As always there are two sides to any story. Smart cities growth is not without its hurdles. High cost of investment and bureaucracy are amongst the main challenges impacting smart city implementations. Integrating disparate functions and components of a city is a huge investment. In addition, decision making authorities need to overcome the bureaucracy tangle and jump through hoops to obtain permission and grants for any implementation. This has prevented cities and government bodies from making the initial high investments. However with tangible use cases and ROI case studies, ecosystem partners are helping create awareness of the long-term benefits of smart city implementations.
Another factor to contend with is the long decision making time. There are too many stakeholders within the smart cities market.
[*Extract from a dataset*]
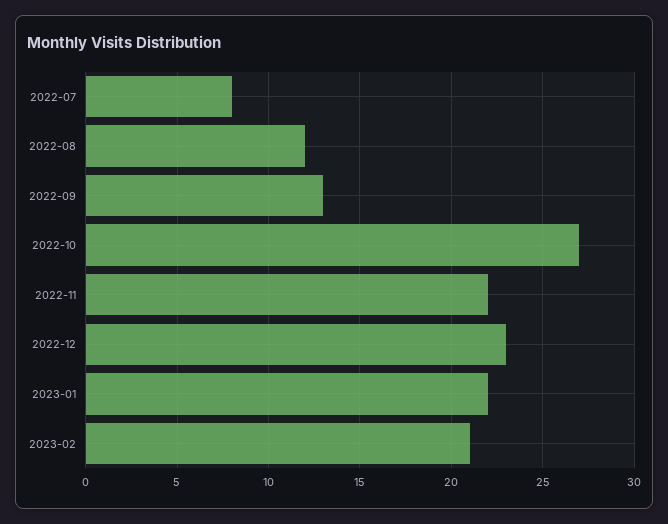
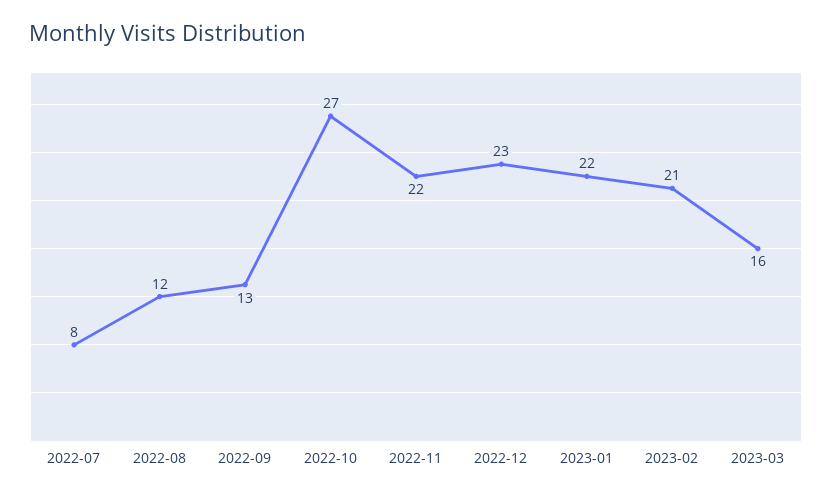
2023-03: none -> 16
This includes the government (national, state and local), financiers (banks, venture capitalists, etc.), developers and builders, ecosystem partners, and citizens.
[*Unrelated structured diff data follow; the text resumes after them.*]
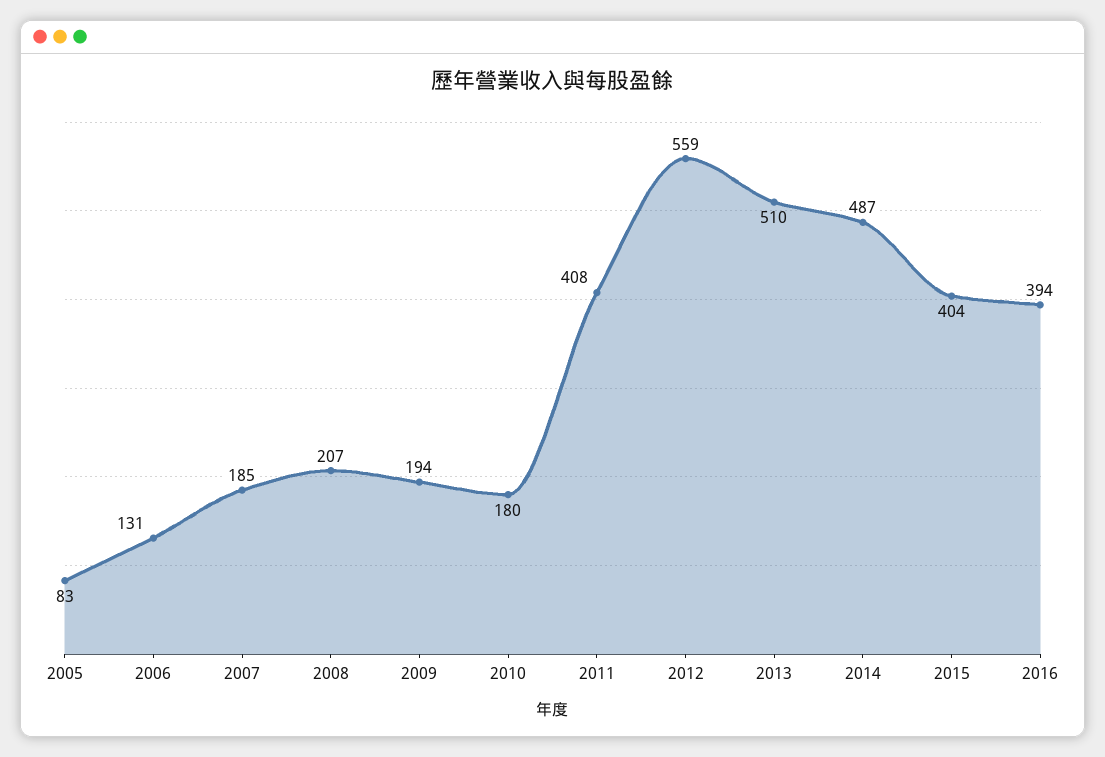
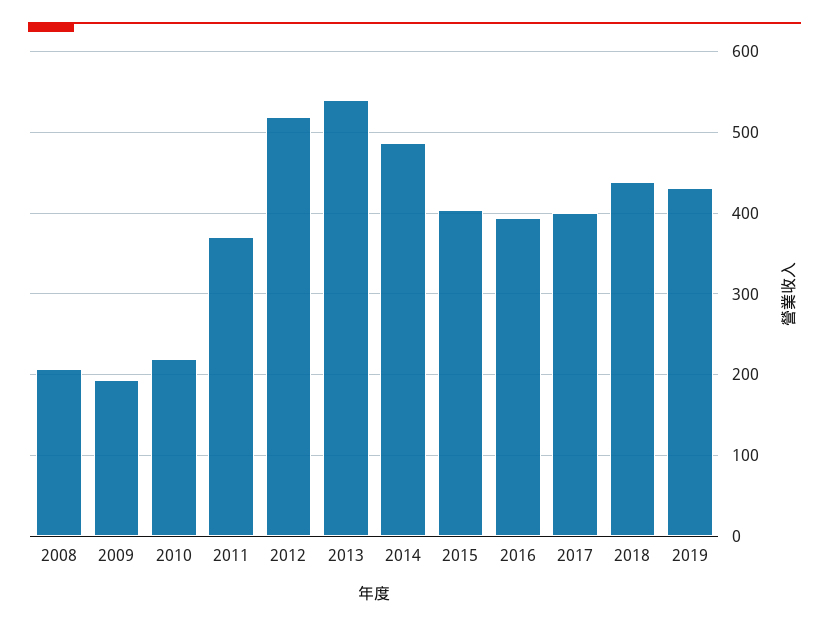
2005: 83 -> none
2006: 131 -> none
2007: 185 -> none
2010: 180 -> 220
2011: 408 -> 370
2012: 559 -> 520
2013: 510 -> 540
2017: none -> 400
2018: none -> 440
2019: none -> 430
Integration is another key challenge within the smart cities market. There are not just disparate segments to bring together cohesively, but one must also contend with different communication standards. For example, security systems communicate through one protocol, ZigBee etc., and smart mobility will communicate wirelessly or through some sensor network protocol. While Wi-Fi is the go-to for enabling citizen apps, overall confusion as to a cohesive solution is a challenge. There will never be a completely open or standardized protocol or standard. The smart cities market will witness companies throughout the ecosystem banding together to develop a form of standards that will spread across some applications or segments. Proprietary solutions will never completely be eradicated.
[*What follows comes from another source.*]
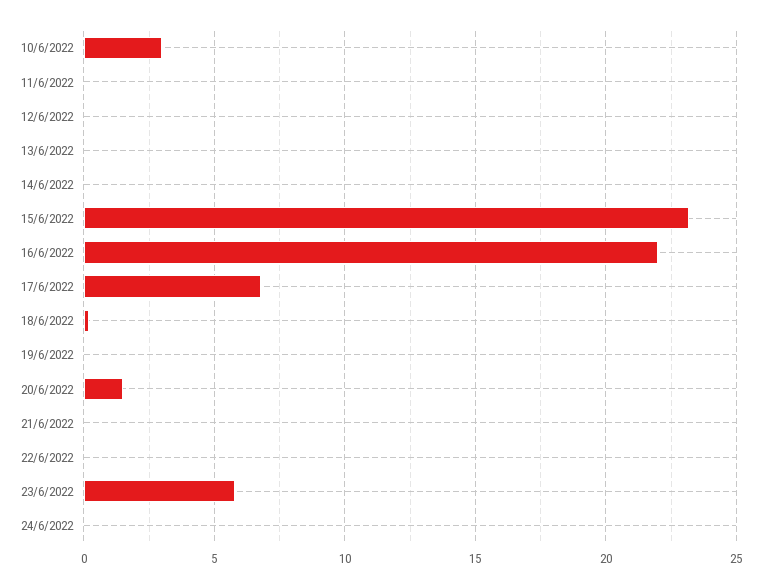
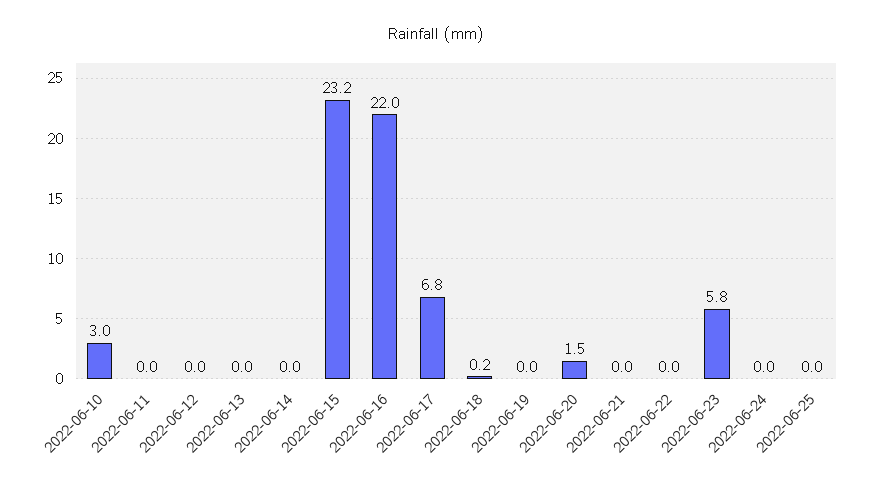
2022-06-25: none -> 0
These challenges are not expected to be mitigated any time soon. While the force of the drivers is expected to alleviate the impact of these challenges to a great degree, they will persist. However, as mentioned above, ecosystem partnerships will help reduce the impact of the challenges greatly.
Continued focus on smart technologies and the push from ecosystem partners will continue to boost smart city deployments. There will be more focus on gathering data and gleaning valuable information regarding patterns and consumer behavior. There is a lot of education and awareness that is being proliferated across stakeholders to increase investments and shorten the long decision making cycle. Smart energy and smart governance will lead growth rates. However mobility will offer more tangible return on investment. Security at all segment levels will continue to increase.
The ecosystem is still fragmented, however a few companies have certainly carved out a strong market position. Companies across the ecosystem will continue to look for avenues to expand their customer base and increase revenues. The one sure way of obtaining this goal is through offering an end-to-end solution or acting the role of facilitator/consultant. Currently, no such company exists that spans solutions across all segments and applications. There will be increasing overlap in the roles system integrators, hardware companies, telecom companies, and service providers play.
All said and done, the smart cities market offers a great potential for growth globally, across all its segments and in applications and technologies.